Work item - Set down, please, without alteration, the lines of the entries below from the first through the one containing "at this stage.".

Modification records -
++++++++++++++++++++
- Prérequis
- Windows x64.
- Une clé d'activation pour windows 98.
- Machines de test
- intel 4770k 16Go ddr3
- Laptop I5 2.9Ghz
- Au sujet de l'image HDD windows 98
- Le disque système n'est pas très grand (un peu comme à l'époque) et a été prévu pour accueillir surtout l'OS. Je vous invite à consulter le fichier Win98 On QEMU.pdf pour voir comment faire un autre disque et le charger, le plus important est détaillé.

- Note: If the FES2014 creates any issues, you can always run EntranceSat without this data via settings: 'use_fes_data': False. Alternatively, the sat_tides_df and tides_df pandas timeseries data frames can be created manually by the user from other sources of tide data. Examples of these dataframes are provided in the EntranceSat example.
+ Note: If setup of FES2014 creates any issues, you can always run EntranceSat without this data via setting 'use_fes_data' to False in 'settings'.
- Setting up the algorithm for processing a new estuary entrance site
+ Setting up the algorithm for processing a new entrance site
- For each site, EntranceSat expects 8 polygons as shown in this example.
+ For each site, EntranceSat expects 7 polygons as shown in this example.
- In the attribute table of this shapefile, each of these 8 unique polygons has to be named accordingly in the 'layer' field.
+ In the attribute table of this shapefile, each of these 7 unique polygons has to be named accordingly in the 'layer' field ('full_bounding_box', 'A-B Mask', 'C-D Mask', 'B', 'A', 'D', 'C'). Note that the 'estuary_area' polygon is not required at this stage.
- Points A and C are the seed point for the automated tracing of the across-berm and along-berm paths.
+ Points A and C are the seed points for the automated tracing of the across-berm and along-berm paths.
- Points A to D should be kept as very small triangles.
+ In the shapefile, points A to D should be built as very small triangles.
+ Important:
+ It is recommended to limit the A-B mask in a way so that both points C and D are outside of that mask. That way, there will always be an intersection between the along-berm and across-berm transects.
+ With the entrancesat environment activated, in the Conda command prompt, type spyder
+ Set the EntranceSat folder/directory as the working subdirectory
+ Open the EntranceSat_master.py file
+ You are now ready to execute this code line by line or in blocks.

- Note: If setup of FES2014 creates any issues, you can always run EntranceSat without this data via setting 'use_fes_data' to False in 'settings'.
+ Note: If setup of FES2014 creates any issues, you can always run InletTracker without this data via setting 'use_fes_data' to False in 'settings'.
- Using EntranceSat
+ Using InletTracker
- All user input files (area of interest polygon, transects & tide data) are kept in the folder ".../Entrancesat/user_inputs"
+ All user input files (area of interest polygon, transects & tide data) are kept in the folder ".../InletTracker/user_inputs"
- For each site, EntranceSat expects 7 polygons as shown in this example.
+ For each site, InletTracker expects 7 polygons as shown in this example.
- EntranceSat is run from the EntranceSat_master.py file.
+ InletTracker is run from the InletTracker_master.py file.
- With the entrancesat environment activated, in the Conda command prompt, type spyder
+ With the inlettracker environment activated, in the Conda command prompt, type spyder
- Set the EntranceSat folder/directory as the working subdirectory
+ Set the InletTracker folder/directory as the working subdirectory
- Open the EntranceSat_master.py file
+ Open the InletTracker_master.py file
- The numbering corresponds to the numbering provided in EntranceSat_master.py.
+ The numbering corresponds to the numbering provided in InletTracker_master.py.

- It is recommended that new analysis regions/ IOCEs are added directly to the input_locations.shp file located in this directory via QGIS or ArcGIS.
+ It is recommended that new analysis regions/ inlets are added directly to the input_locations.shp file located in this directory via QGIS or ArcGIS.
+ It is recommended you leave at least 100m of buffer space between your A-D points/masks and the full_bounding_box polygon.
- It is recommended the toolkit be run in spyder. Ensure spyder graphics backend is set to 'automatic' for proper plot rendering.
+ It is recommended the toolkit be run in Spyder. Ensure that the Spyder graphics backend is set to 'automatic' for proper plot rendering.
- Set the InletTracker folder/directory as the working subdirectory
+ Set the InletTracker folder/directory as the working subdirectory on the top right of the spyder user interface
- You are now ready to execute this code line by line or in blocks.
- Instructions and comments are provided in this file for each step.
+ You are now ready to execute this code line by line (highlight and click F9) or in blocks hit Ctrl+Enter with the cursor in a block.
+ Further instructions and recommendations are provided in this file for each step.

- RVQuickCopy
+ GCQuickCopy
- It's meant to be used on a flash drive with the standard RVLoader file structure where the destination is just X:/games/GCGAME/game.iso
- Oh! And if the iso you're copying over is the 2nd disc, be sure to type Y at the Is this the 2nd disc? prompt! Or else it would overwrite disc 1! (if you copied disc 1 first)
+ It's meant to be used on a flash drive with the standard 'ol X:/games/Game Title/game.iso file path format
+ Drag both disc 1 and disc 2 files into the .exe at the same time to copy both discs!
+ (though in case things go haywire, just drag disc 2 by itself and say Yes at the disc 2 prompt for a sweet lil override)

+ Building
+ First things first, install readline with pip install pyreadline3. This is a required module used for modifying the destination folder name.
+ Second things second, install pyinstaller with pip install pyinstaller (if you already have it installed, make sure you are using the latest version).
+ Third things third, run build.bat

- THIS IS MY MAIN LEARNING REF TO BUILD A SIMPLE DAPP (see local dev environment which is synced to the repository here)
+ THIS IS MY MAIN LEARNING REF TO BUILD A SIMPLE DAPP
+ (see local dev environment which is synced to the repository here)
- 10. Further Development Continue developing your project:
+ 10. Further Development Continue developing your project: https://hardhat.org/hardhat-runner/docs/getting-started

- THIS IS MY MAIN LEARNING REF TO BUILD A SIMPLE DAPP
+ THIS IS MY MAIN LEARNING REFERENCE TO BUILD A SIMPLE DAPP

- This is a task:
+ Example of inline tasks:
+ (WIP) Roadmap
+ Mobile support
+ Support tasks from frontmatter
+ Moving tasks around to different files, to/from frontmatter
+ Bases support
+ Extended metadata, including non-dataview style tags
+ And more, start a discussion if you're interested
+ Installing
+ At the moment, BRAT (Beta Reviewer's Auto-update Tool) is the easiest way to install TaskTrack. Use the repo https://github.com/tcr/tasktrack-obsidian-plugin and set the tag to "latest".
++++++++++++++++++++
Solution -
- Prérequis
- Windows x64.
- Une clé d'activation pour windows 98.
- Machines de test
- intel 4770k 16Go ddr3
- Laptop I5 2.9Ghz
- Au sujet de l'image HDD windows 98
- Le disque système n'est pas très grand (un peu comme à l'époque) et a été prévu pour accueillir surtout l'OS. Je vous invite à consulter le fichier Win98 On QEMU.pdf pour voir comment faire un autre disque et le charger, le plus important est détaillé.

- Note: If the FES2014 creates any issues, you can always run EntranceSat without this data via settings: 'use_fes_data': False. Alternatively, the sat_tides_df and tides_df pandas timeseries data frames can be created manually by the user from other sources of tide data. Examples of these dataframes are provided in the EntranceSat example.
+ Note: If setup of FES2014 creates any issues, you can always run EntranceSat without this data via setting 'use_fes_data' to False in 'settings'.
- Setting up the algorithm for processing a new estuary entrance site
+ Setting up the algorithm for processing a new entrance site
- For each site, EntranceSat expects 8 polygons as shown in this example.
+ For each site, EntranceSat expects 7 polygons as shown in this example.
- In the attribute table of this shapefile, each of these 8 unique polygons has to be named accordingly in the 'layer' field.
+ In the attribute table of this shapefile, each of these 7 unique polygons has to be named accordingly in the 'layer' field ('full_bounding_box', 'A-B Mask', 'C-D Mask', 'B', 'A', 'D', 'C'). Note that the 'estuary_area' polygon is not required at this stage.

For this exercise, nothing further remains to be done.